Task
Drop the pictures from the entries below, then reproduce the rest exactly.

Input
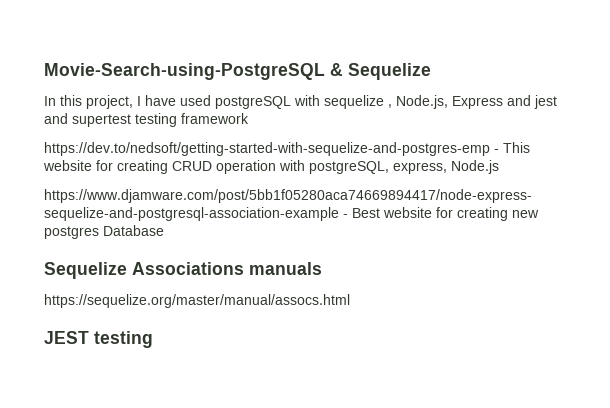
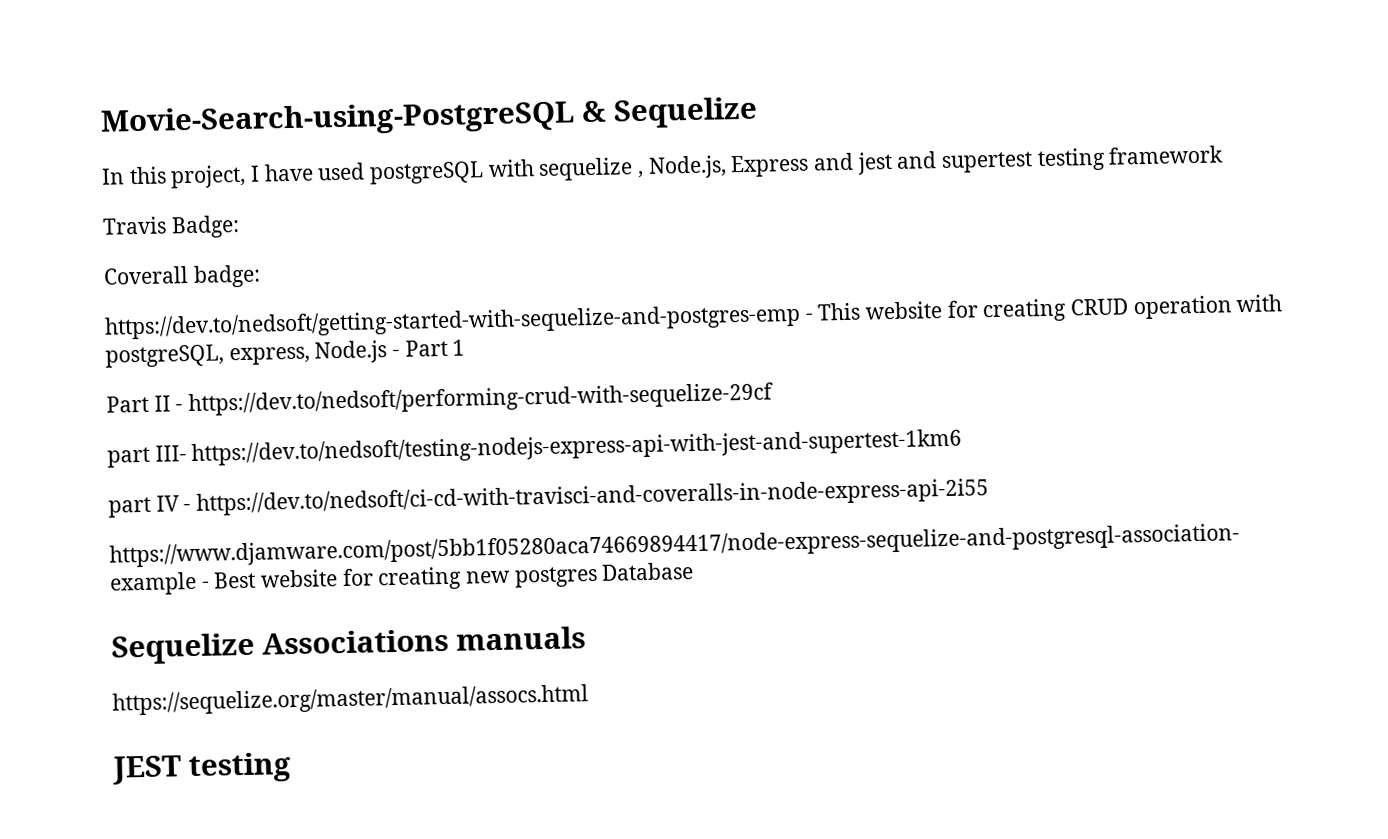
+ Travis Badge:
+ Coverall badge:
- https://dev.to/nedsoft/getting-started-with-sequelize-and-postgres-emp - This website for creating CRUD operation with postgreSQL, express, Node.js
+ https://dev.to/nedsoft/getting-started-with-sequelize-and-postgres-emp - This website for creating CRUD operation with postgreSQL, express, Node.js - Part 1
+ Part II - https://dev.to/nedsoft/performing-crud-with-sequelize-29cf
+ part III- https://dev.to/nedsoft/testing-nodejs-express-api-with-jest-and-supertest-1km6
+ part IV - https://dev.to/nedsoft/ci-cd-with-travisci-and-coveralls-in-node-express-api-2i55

Task answer
+ Travis Badge:
+ Coverall badge:
- https://dev.to/nedsoft/getting-started-with-sequelize-and-postgres-emp - This website for creating CRUD operation with postgreSQL, express, Node.js
+ https://dev.to/nedsoft/getting-started-with-sequelize-and-postgres-emp - This website for creating CRUD operation with postgreSQL, express, Node.js - Part 1
+ Part II - https://dev.to/nedsoft/performing-crud-with-sequelize-29cf
+ part III- https://dev.to/nedsoft/testing-nodejs-express-api-with-jest-and-supertest-1km6
+ part IV - https://dev.to/nedsoft/ci-cd-with-travisci-and-coveralls-in-node-express-api-2i55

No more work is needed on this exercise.